The old houses were replaced by modern homes and concrete buildings. Balaguer built a hotel in Santa Bárbara de Samaná, another in Cayo Levantado, as well as a very little used pedestrian bridge. I order the construction of the Arroyo Barril airport that, unfortunately, will never be able to receive international flights because of the shortness of its runway. I also build a dock which, like the airport, has had little use. From the eighties international tourism began to reach the peninsula, turning places like Las Terrenas, Portillo and Las Galeras into cosmopolitan centers.
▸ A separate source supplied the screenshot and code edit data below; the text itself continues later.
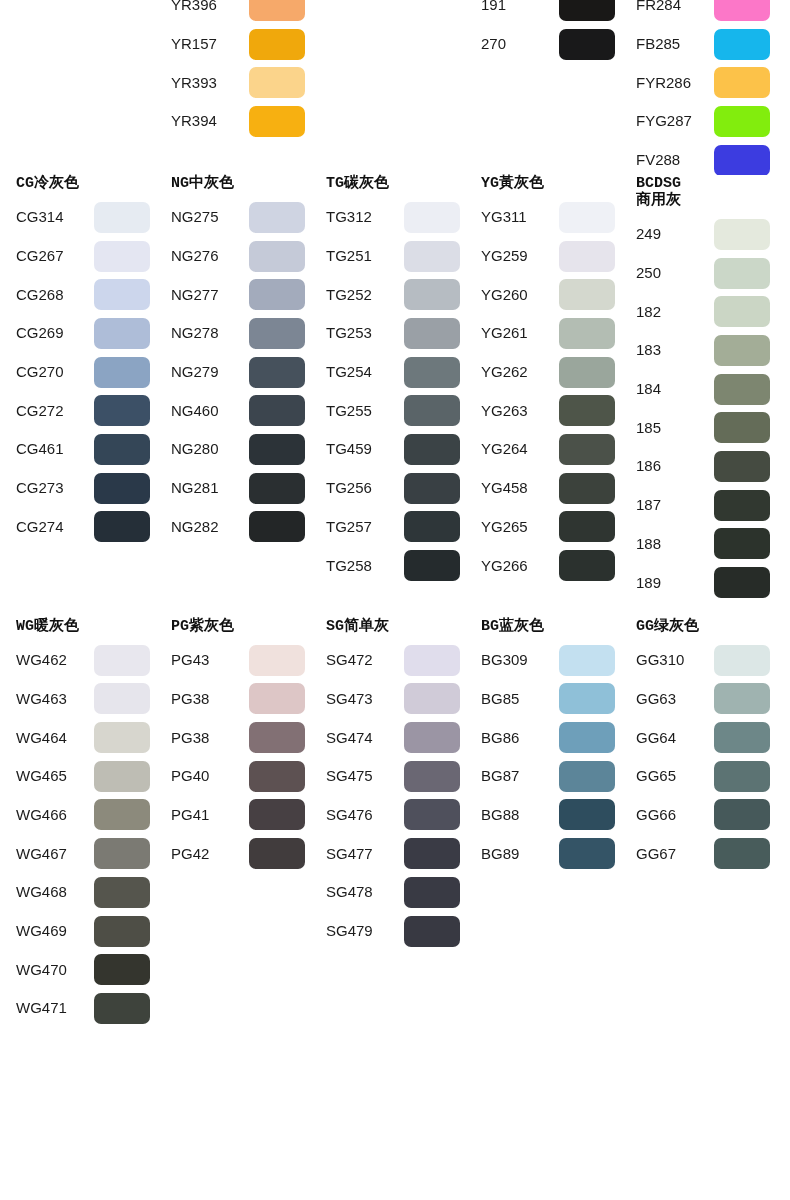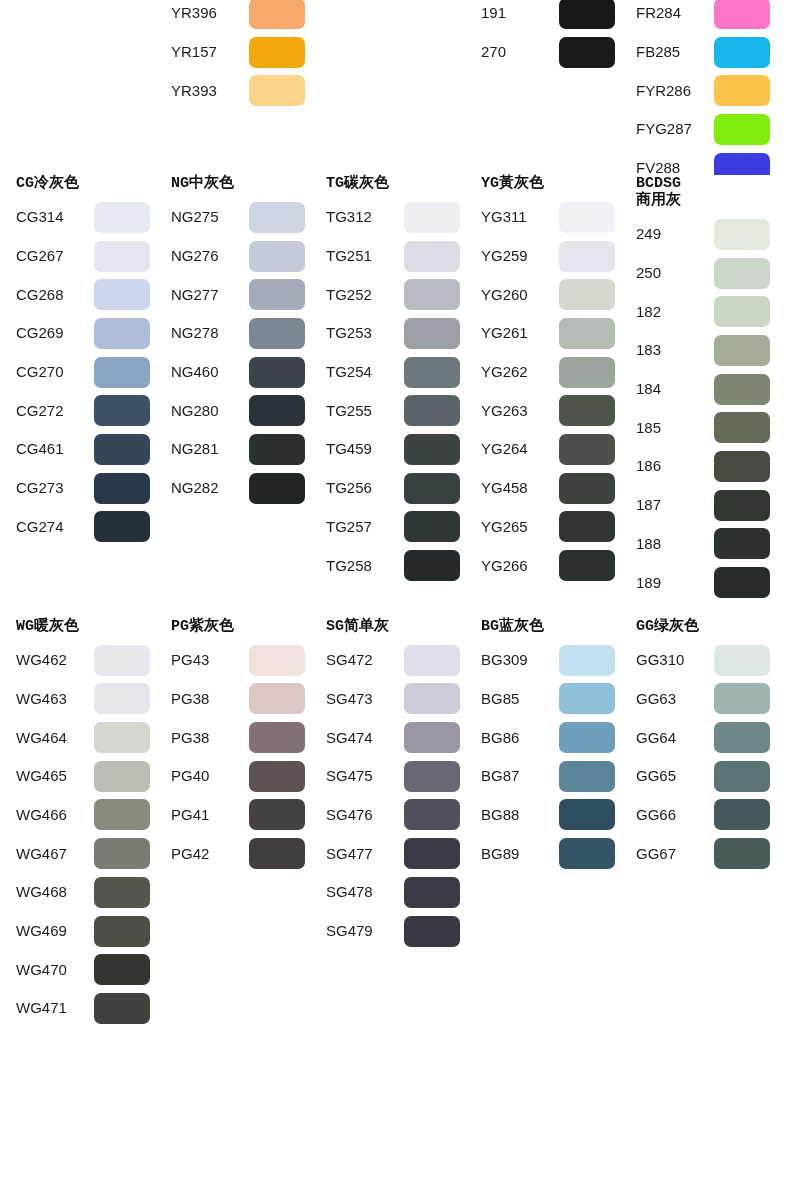--- a/index.html
+++ b/index.html
@@ -75,21 +75,21 @@
     border-radius: 7px;
   }
 
   
   .top-band {
     position: relative;
     height: 175px;
     overflow: hidden;
   }
   .top-band .column {
-    padding-top: 8px;
+    padding-top: 0;
   }
   .top-band .rows {
     margin-top: -20px;
   }
 
   .gap {
     height: 16px;
   }
 </style>
 </head>
@@ -111,20 +111,24 @@
           <span class="swatch-chip" style="background: rgb(246, 169, 106);"></span>
         </div>
         <div class="swatch-row">
           <span class="swatch-label">YR157</span>
           <span class="swatch-chip" style="background: rgb(240, 168, 12);"></span>
         </div>
         <div class="swatch-row">
           <span class="swatch-label">YR393</span>
           <span class="swatch-chip" style="background: rgb(251, 212, 139);"></span>
         </div>
+        <div class="swatch-row">
+          <span class="swatch-label">YR394</span>
+          <span class="swatch-chip" style="background: rgb(247, 176, 17);"></span>
+        </div>
       </div>
     </div>
 
     <div class="column">
       <div class="col-title spacer-title"></div>
       <div class="rows"></div>
     </div>
 
     <div class="column">
       <div class="col-title spacer-title"></div>
@@ -222,20 +226,24 @@
           </div>
           <div class="swatch-row">
             <span class="swatch-label">NG277</span>
             <span class="swatch-chip" style="background: rgb(163, 171, 188);"></span>
           </div>
           <div class="swatch-row">
             <span class="swatch-label">NG278</span>
             <span class="swatch-chip" style="background: rgb(124, 134, 148);"></span>
           </div>
           <div class="swatch-row">
+            <span class="swatch-label">NG279</span>
+            <span class="swatch-chip" style="background: rgb(70, 81, 92);"></span>
+          </div>
+          <div class="swatch-row">
             <span class="swatch-label">NG460</span>
             <span class="swatch-chip" style="background: rgb(60, 69, 78);"></span>
           </div>
           <div class="swatch-row">
             <span class="swatch-label">NG280</span>
             <span class="swatch-chip" style="background: rgb(44, 51, 56);"></span>
           </div>
           <div class="swatch-row">
             <span class="swatch-label">NG281</span>
             <span class="swatch-chip" style="background: rgb(42, 47, 49);"></span>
At the end of November 2006, the El Catey International Airport, known as Samaná, was inaugurated, just 10 minutes from Sanchez and 40 from Las Terrenas. Currently, a highway is being built that will allow the transfer from the city of Santo Domingo to the peninsula in about two hours.

Geography

Regions: This province is located mainly in the Samana Peninsula, which is crossed from east to west by the Sierra de Samaná, being the highest mountain La Meseta or Monte Mesa with 605 meters.

In the western part of the province is the Gran Estero, a swampy region formed by the overflows of the Yuna River. In historical times, there was a communication for this region between the Bay of Samana and the Scottish Bay, to the north, so the peninsula was really an island; in old maps it appears as such.

Hydrology: The rivers of this province are of very short route and little flow. The Sierra de Samaná is a watershed: the northern slope drains into the Atlantic Ocean while the southern slopes drain into the Bay of Samaná; there are more water currents on the southern slope but the most important are on the northern slope. The Limón River is the longest in the province, with 14.5 km, ending at the north coast. Other rivers on the north slope are San Juan (12 km), Tito (8 km) and its tributary Cantón (7.5 km), and La Majagua (6 km); in the southern slope the only one of certain importance is the Majagual (6 km) .2

In the southwestern part of the province lies the Lower Río Yuna region, a wetland of great importance. In this area there are the Yuna and Barracote rivers that flow into the western part of the Samaná Bay and have a greater flow than the rivers of the peninsula (Yuna is one of the highest in the country).

Climate: The climate of the province, specifically
Climate: The climate of the province, specifically in the peninsula, is tropical rain forest. It rains throughout the year due to the presence of the Sierra de Samaná that traps the trade winds.


The average annual rainfall in Samaná, at 5 meters of altitude, is 2,349.8 mm, while in Sanchez, at 7 meters of altitude, it is 2,062.7 mm. The average annual temperature in Samaná is 26.5 ° C and in Sanchez it is 27.1 ° C.1 Both cities are on the south coast of the peninsula, facing the Bay of Samaná.

Economy: The main economic activities of the province are tourism, agriculture and fishing. There is also a small mining development, producing marble. The main agricultural products are coconut and yautía.
Tourism: It is a province of great tourist development, mainly in the centers of Samaná, Las Terrenas and Las Galeras. In recent years there has been a remarkable development of the observation of humpback whales that come to the area in mid-winter and spring.